At a time when some farmers are working their ground to plant dry land cotton or replacing failed wheat crops with milo, now is the time to alter plans and conserve soil coverage, said Kim Farber, president of the Oklahoma Association of Conservation Districts (OACD).
“We have to be mindful of both the current weather conditions and the long range weather outlook,” Farber said. “With the possibility of below normal rainfall and above normal temperatures for the next few months, we need to make sure we use every tool at our disposal to minimize subsoil moisture loss and exposure to wind erosion. If we can do this in a way that saves us money on diesel costs too, that seems like a good deal to me. The bottom line is that we all need to think before we plow this year and make sure we aren’t opening ourselves up to major soil erosion problems. We don’t need to re-learn the lessons of the 1930’s.”

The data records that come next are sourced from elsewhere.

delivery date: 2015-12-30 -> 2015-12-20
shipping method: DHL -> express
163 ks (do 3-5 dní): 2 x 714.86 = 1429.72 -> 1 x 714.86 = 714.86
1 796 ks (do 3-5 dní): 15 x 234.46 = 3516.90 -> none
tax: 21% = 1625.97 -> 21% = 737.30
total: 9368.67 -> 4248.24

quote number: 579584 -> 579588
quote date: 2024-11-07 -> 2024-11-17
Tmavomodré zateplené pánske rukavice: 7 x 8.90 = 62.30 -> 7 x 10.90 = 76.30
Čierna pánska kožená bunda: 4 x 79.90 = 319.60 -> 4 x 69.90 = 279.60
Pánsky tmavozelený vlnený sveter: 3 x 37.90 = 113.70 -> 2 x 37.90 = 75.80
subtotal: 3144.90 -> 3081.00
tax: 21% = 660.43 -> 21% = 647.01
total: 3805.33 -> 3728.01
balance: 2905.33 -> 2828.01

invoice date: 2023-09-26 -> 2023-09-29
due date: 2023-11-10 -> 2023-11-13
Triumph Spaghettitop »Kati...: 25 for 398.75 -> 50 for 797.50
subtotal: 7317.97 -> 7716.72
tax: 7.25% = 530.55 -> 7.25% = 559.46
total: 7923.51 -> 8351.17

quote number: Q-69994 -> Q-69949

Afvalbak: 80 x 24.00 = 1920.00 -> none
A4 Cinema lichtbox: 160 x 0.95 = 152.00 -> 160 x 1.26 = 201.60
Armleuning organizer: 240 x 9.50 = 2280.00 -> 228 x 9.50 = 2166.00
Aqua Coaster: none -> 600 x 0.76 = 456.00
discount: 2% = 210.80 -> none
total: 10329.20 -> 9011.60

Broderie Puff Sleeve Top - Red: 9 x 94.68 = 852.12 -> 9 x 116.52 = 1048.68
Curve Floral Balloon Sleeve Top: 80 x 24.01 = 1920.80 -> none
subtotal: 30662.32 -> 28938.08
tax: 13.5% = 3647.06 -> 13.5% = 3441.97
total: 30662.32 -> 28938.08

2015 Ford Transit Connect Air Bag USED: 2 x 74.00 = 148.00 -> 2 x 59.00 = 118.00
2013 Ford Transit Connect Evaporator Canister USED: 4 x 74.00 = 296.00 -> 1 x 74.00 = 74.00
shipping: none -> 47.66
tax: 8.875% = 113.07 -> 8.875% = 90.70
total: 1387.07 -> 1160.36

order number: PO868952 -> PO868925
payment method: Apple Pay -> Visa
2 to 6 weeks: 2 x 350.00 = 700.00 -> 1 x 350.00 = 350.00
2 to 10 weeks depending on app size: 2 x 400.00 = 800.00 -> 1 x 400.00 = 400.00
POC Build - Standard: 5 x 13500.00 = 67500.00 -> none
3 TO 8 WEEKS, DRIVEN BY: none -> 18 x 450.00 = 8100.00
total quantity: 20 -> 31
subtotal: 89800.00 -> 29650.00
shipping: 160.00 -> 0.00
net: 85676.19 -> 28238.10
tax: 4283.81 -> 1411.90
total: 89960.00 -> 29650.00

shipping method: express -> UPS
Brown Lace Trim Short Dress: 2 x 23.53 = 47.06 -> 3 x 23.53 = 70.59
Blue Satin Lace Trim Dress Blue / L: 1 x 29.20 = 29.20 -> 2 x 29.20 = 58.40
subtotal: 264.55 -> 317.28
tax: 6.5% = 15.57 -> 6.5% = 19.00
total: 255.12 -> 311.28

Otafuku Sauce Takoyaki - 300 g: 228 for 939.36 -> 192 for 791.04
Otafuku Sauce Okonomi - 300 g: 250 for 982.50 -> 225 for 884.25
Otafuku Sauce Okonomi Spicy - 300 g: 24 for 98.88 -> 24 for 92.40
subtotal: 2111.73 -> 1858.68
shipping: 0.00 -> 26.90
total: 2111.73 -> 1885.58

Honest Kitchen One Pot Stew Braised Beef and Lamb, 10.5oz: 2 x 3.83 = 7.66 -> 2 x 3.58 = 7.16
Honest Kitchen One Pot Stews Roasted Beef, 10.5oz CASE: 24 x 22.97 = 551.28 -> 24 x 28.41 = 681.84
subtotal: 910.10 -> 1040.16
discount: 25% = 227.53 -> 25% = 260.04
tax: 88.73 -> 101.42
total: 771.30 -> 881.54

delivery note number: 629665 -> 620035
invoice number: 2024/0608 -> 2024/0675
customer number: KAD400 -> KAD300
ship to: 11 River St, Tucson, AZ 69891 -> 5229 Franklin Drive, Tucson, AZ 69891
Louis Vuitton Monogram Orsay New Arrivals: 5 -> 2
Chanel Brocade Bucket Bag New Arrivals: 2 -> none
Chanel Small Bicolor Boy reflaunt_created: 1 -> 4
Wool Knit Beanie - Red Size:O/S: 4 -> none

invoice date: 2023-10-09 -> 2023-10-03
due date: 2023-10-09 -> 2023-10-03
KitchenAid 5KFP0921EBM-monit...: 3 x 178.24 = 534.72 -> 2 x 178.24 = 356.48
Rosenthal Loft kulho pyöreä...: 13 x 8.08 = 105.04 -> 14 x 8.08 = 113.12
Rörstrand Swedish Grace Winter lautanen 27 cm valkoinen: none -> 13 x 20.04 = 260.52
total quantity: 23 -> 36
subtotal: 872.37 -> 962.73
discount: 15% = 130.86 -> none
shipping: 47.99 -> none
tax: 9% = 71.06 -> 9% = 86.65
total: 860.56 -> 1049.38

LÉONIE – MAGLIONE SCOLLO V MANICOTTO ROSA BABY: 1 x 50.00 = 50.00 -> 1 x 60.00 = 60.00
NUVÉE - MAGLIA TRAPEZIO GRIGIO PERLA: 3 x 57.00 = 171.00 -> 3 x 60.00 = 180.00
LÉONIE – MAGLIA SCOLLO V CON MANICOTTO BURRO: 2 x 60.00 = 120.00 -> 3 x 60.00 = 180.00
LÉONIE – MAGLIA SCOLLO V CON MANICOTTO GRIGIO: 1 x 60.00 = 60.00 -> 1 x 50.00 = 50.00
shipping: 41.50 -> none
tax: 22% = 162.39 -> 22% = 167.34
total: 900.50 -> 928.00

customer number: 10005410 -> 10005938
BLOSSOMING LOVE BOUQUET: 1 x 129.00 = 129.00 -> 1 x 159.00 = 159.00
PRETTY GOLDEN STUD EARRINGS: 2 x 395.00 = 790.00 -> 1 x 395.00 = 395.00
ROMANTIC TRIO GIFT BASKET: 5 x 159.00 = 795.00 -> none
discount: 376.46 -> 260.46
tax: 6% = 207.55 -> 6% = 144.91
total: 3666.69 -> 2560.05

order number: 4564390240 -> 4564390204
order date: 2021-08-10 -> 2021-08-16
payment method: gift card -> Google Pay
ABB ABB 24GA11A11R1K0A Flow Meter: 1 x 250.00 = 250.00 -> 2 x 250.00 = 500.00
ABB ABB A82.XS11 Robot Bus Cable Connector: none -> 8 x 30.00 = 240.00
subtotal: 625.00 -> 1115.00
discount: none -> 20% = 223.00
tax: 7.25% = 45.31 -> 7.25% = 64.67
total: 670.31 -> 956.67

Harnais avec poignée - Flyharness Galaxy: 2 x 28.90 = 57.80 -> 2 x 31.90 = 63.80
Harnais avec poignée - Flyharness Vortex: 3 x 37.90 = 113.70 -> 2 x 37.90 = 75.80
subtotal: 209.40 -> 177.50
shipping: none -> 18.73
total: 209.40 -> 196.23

But tilling the soil is a long proven method and how most farmers prepare their ground here, so change is often avoided just because it is different and farmers may be unsure of methods they have never used.
“There is already a lot of ground being worked up in anticipation of planting dry land cotton all in southwest Oklahoma and in Texas going towards Lubbock,” Pope said. “And you know how things look with the wheat this year. There are going to be acres zeroed out with crop insurance this year and guys will be going back with a summer crop and I myself am going back with milo.”
So Pope understands the need for producers to plant a crop, it’s just that in concert with other conservationists, he asks that producers employ no-till or minimal tilling techniques to keep as much “residue” on the ground, protecting it from wind erosion, he said.
“Every time you work that ground up you lose substantial subsoil moisture,” Pope said. “You know how summers are here, they are always hot and dry and windy and we want to keep that ground covered at much as possible.”
According to Pope, studies have shown that no-till crop production requires three to four gallons of diesel less per acre to produce a crop, Pope said.
In addition, studies by Oklahoma State have shown that more than one inch of water is lost from the top 15 inches of cultivated soil after the first pass with tillage equipment. These studies also have shown that ground farmed with no-till methods holds more water after each rain event than conventional tilled ground, increasing the amount of sub-soil moisture available for crop production, he said.
Additional research has shown that by reducing tillage a producer can also help increase organic matter in their soil and for every one percent increase in organic matter, the moisture holding capacity of that soil triples. That equates to additional water for growing crops that OACD’s Farber said will be critical if the long range drought forecasts are correct, Pope said.
“We just want them to look at what their options are,” Pope said. “Check your reality and base it on that. But the bottom line is, soil is an ag producers basis of wealth and we need to make sure we are protecting that basis of wealth.”